WHAT IS EXPECTED
Work out how many lines of the material below mention the word "Repo"; reply with the number only.

RECORDED INFORMATION
⁂

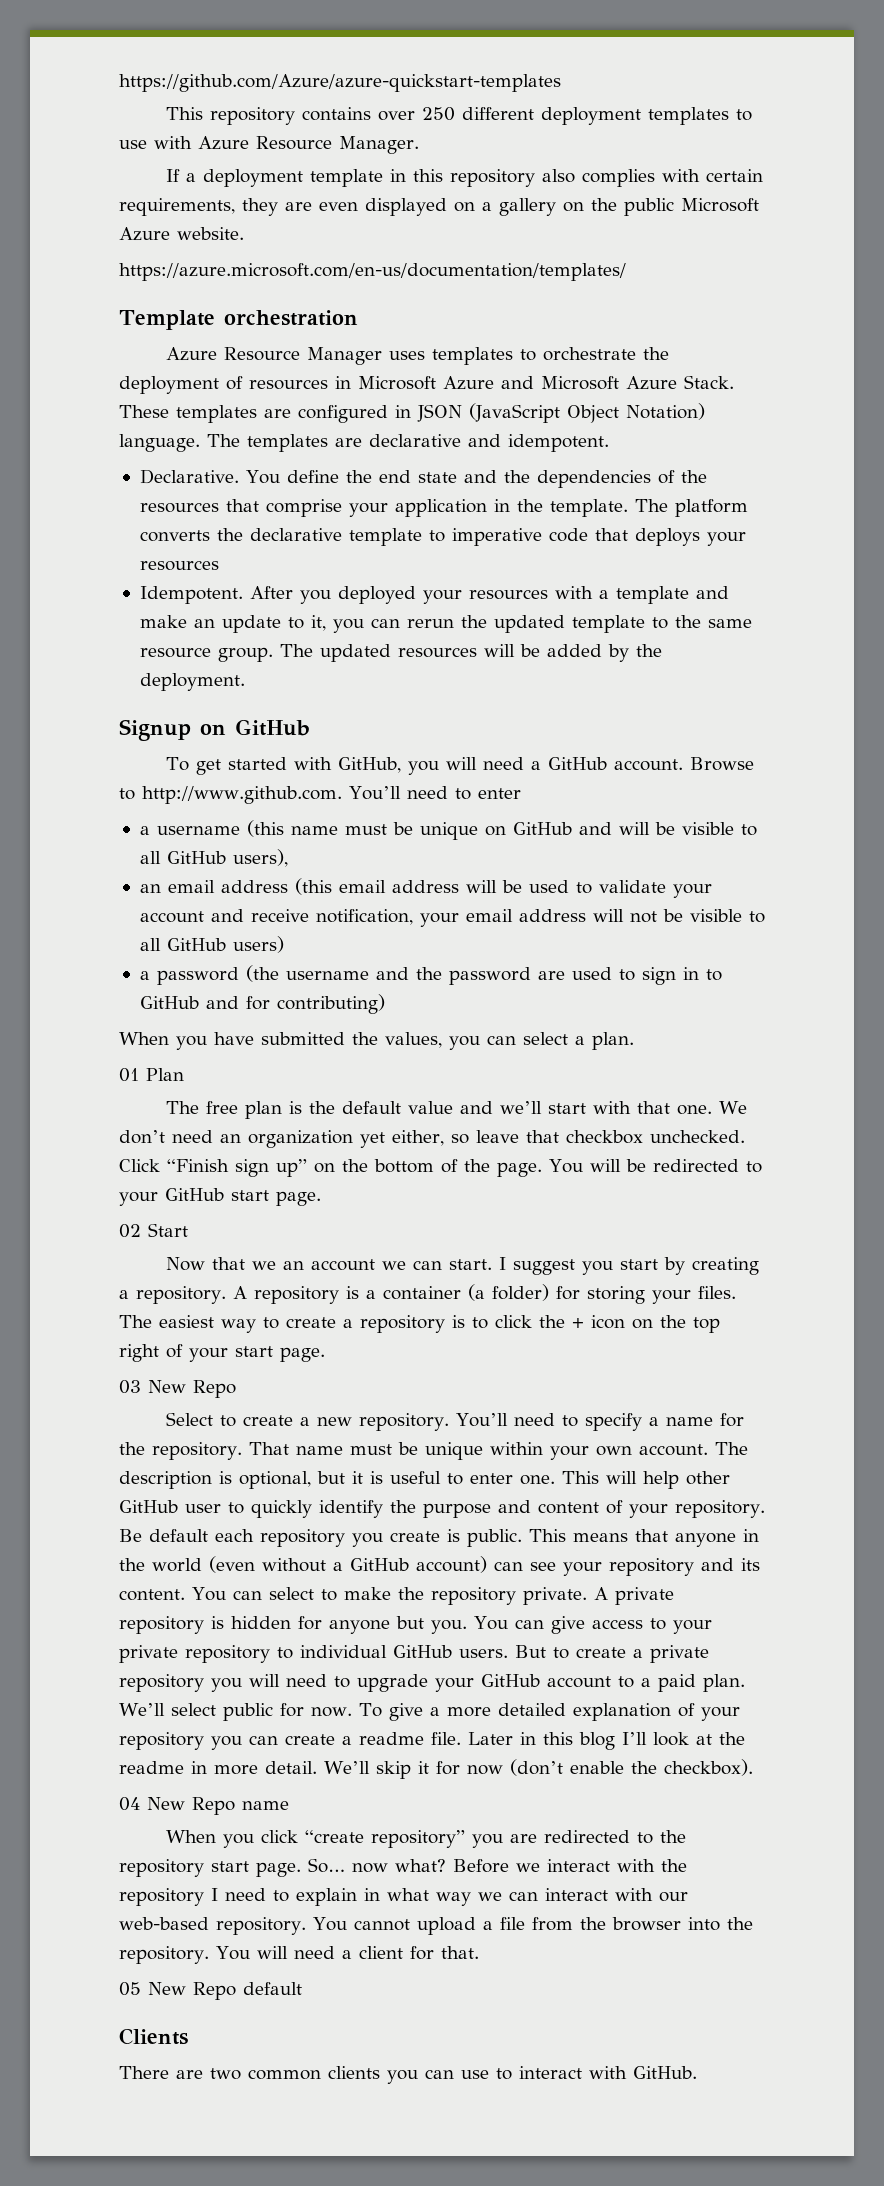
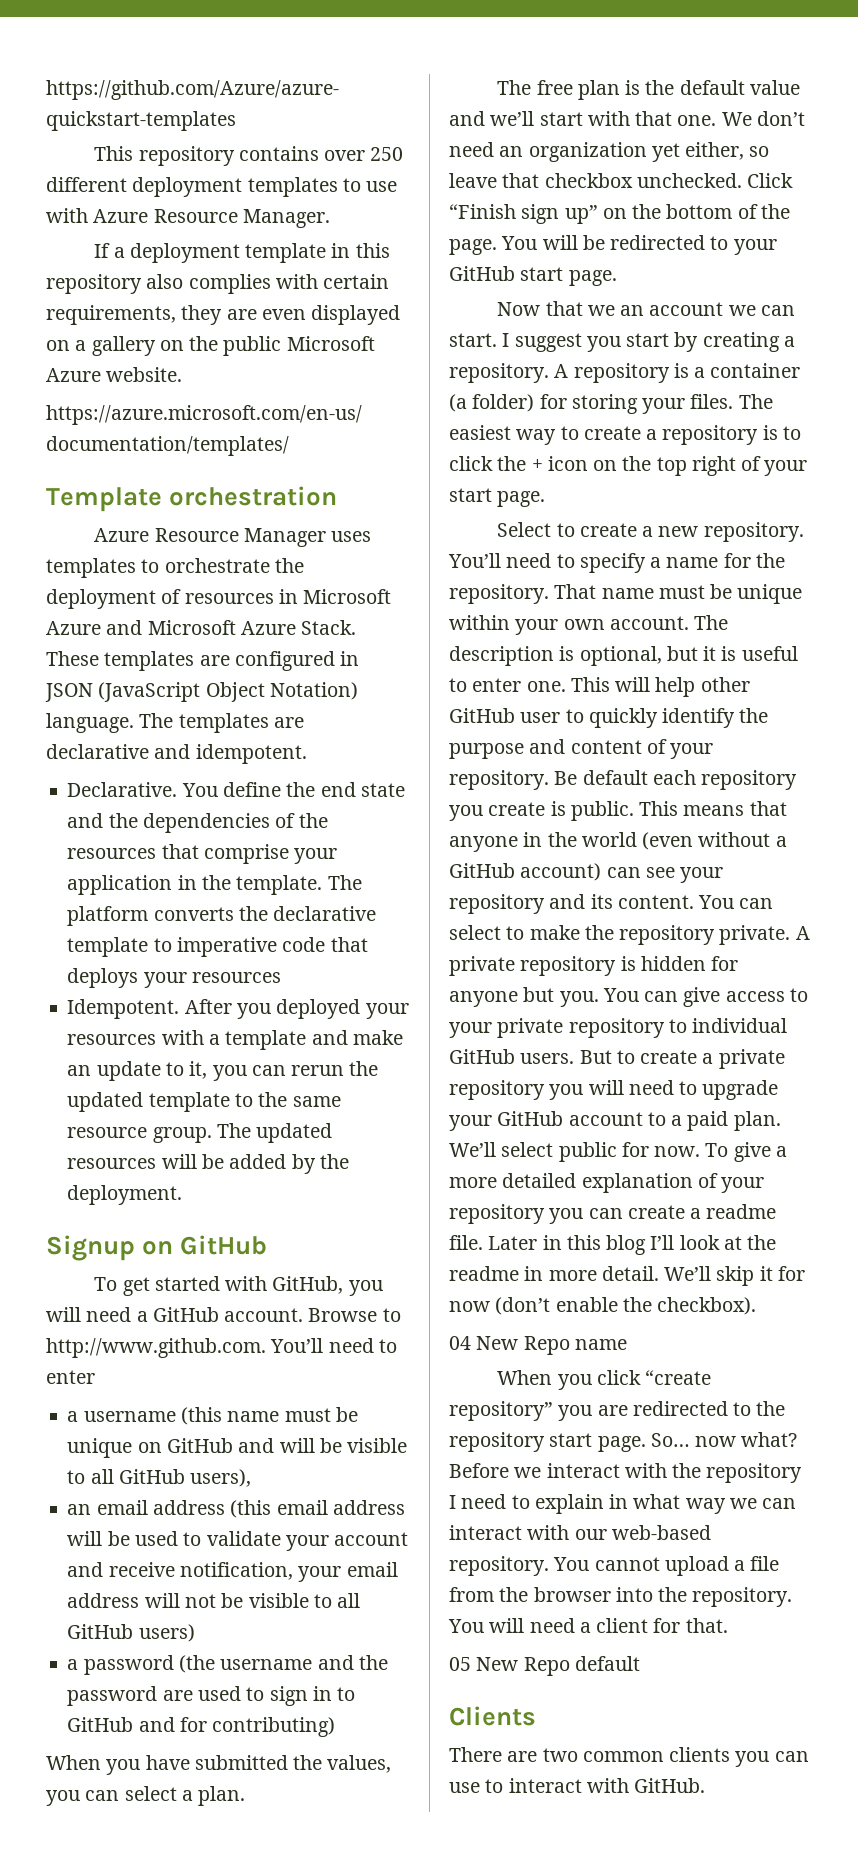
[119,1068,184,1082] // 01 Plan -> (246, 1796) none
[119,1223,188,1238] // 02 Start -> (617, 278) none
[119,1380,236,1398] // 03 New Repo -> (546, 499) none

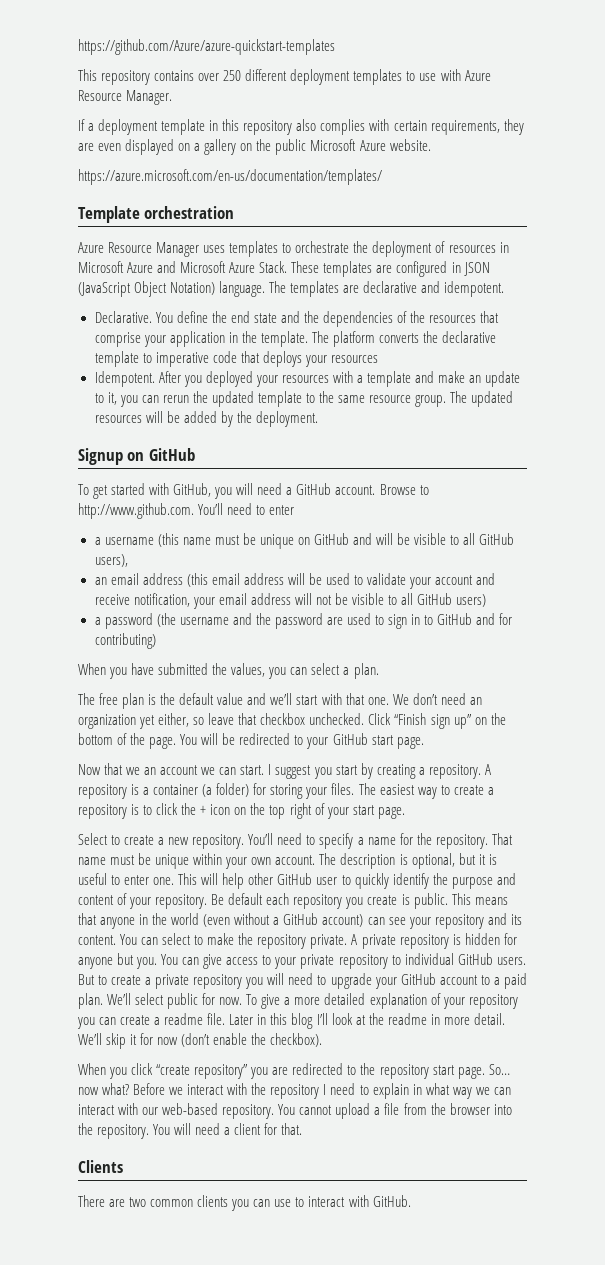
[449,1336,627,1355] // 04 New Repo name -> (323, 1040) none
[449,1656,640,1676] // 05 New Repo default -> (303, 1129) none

⁂

YOUR SOLUTION
3